Looking out across the terrain of mainstream politics, here are some books to provide dreams of a better tomorrow.
The Village against the World by Dan Hancox is a primer for any vision of hope. Utopian? No, rather it is rooted in the lived experience of communists with a social base in their community, the Spanish village of Marinaleda. Red Love by Maxim Leo is set in the grim reality of the former East Germany. By recounting his childhood and adolescence in the GDR Maxim brilliantly depicts the complexities of this experiment in state socialism.
Usefully collected into a single volume Modern Politics by CLR James provides a insight into the makings of one of the great dissident thinkers. Revolutionary History, Chaplin, Camus and Trotsky , the range is expansive, the writing incisive. Katherine Connelly has written a richly revealing biography of another political outsider Sylvia Pankhurst. A suffragette who struggled to contain her desire for change within one single-issue movement.
Sylvia Pankurst and CLR James represented dissident positions within the movement of ideas they are supposed to represent. There are countless examples of the unfulfilled that offer sparks of inspiration long after 1989 and the apparent End of History. Michael Rustin has written a new introduction to one such effort , the 1968 Mayday Manifesto available as a free download. Ranging over every conceivable aspect of any strategy for change this remains as fresh now as ever. Within five years of that most hopeful of years, 1968, the most brutal crushing of all those dreams had taken place, in Chile. Oscar Guardiola-Rivera's Story of a Death Foretold provides a detailed account of the full horror of the US-backed military coup.

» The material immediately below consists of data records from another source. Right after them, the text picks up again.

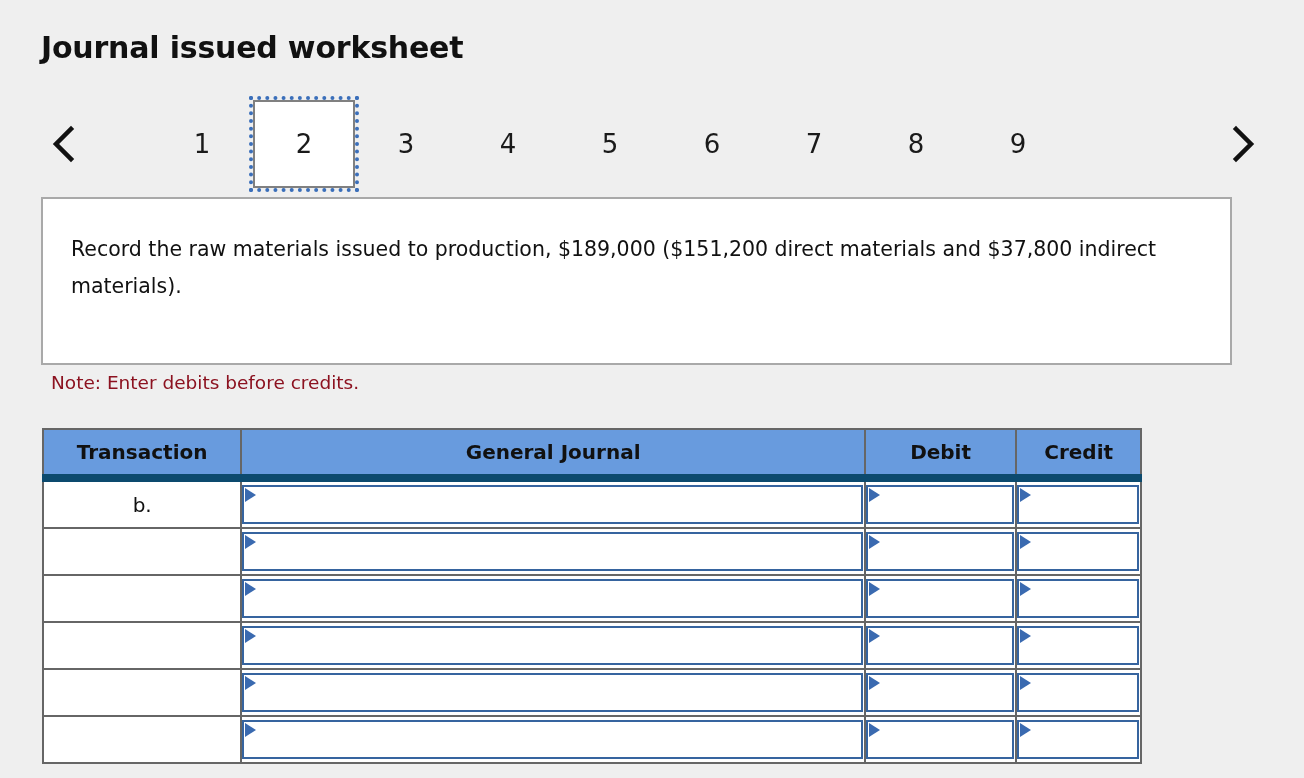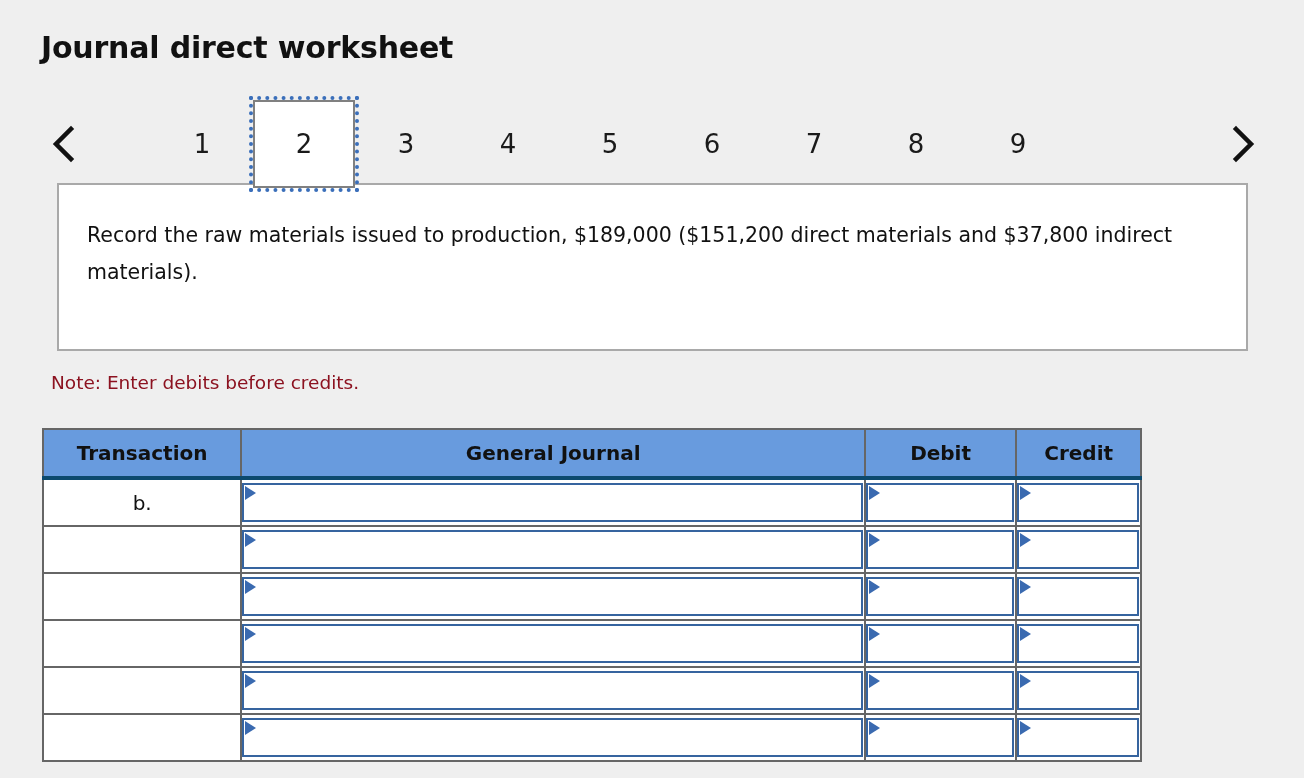"Journal direct worksheet" div.page-title { text: direct -> issued }
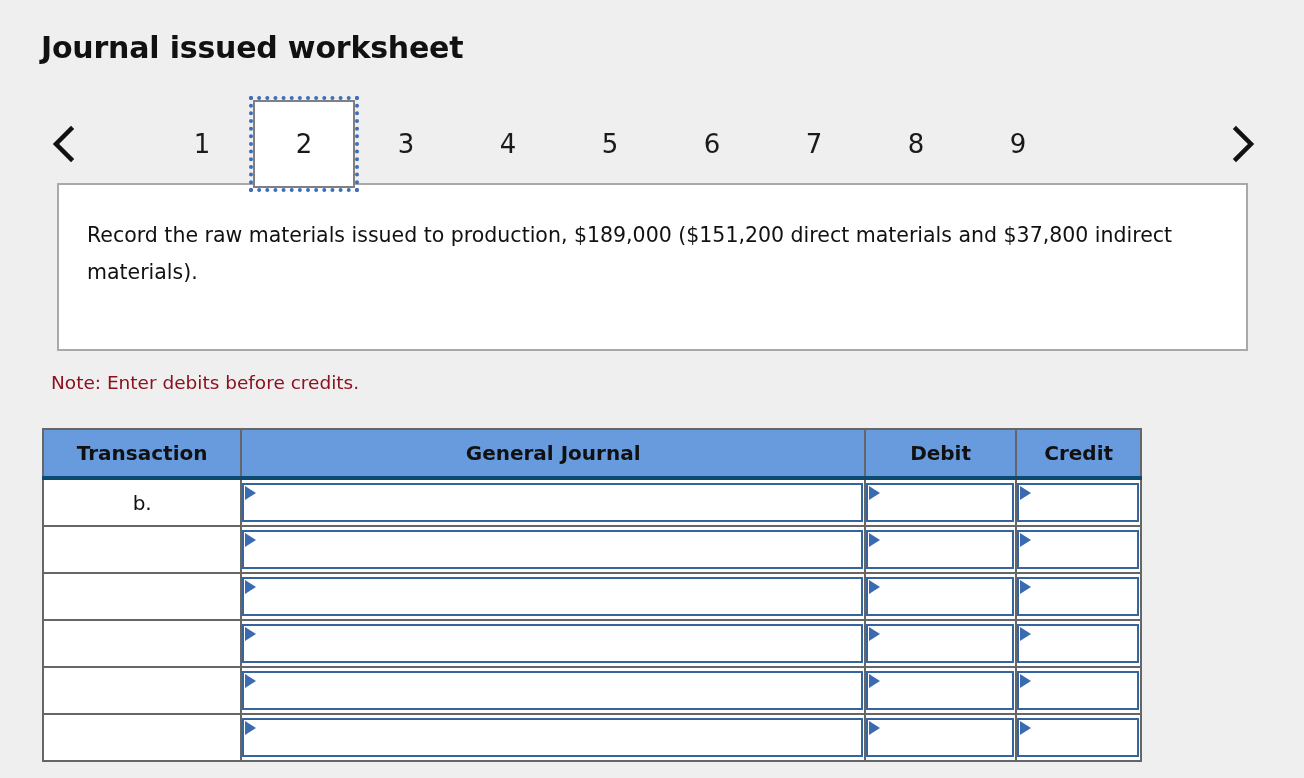"Record the raw materials issued" .instruction-box { margin-left: 16px -> none; top: 183px -> 197px }
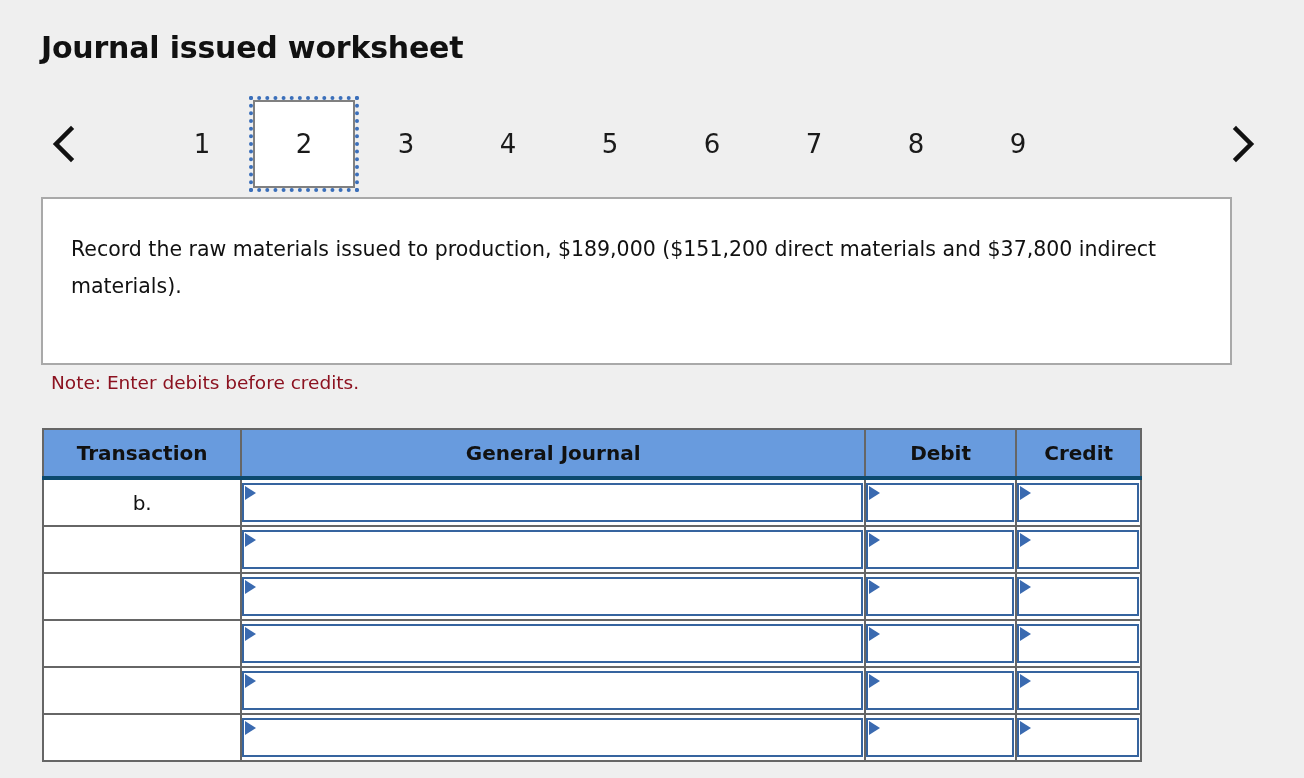"Transaction" .journal-table thead th { border-bottom: 4px solid #0c4a6e -> 8px solid #0c4a6e }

Chile in 1973 was the crushing of hope on a grand scale. Such efforts to effect change should not be disconnected from those movements which sought change on a scale that might at first glance appear localised yet shared these grand ambitions too. One such example were Britain's Asian Youth Movements of the 1970s and 1980s, their history uncovered by Anandi Ramamurthy in his pioneering book Black Star.
Chronicling the 1980s has become almost a fixation amongst writers of a certain age .The Eighties One Day, One Decade by Dylan Jones takes Live Aid and all things 1985 as its starting point for a read of pop-culture as analysis. Alwyn Turner has written a modern social history across three decades, 1970-2000, in a trio of volumes, the latest A Classless Society brings his account up to the 1990s.
A politics of hope is are missing something if it fails to tap into the achievements of the European Left outside Britain. Crucible of Resistance details the creative resistance and leadership provided by Syriza as Greece's opposition party. That isn't to say resistance here doesn't exist, but Badger Resistance isn't probably quite the vision most Leftists have in their imagination of what this might look like. Patrick Barkham's wonderfully written Badgerlands helps to explain why the cull has sparked such resistance, broad, respectable, lawbreaking, by any means necessary.
Perhaps part of the problem with our political imaginations is the narrowness of our 'resources of hope' . Adding a hefty supply of box-sets might just do the trick. From The Wire to Breaking Bad this is gritty social realism given a Hollywood make-over, all adding up to unmissable TV drama. Brett Martin's Difficult Men is the essential read to uncover the writing that has helped make such great drama.
Any serious accounting of hopes for a better future must begin with taking childhood seriously as a social subject. Colour Me In! by Okido is aimed specifically at catering for the under 5's artistic inclinations. For the teenager Lydia Syson's That Burning Summer provides a very different World War Two story to the usual 'adventures for boys' variety. The history of the role of Polish pilots in the Battle of Britain provides a tale of loyalty and love.
The revival of the European Far Right is one of the most frightening outcomes of the era of austerity. The historical novel is a fine way of understanding the hideous appeal of fascism. CJ Sansom's Winter in Madrid is set in wartime Spain and engages with the bloody and hateful aftermath of the country's Civil War. The same author's Dominionprovides a powerfully written insight into the nature of appeasement. Laurent Binet's HhhH appears to deal with a very specific episode of WW2, the assassination of Himmler's number two in the Nazi SS, Reinhard Heydrich, like Dominion in many ways unpicks the meaning of appeasement.
Two writers have conjured up a style of resistance writing. Roddy Doyle has returned to his first writing love to revisit whatever happened to The Commitments in his long-awaited sequel The Guts. Scotland's Christopher Brookmyre mixes the socially conscious with an acute understanding of Scottishness and a plotline drenched in the gravest, and most imaginative, instances of violence. His latest book is Flesh Wounds.
And the pick of the autumn quarter? A book that combines hope and vision with a brilliant historical account intimately connected to the realities of the present. Gary Younge's superb The Speech : The Story Behind Martin Luther King's Dream. A pocket sized book to be read in one sitting and then light the fuse of social change.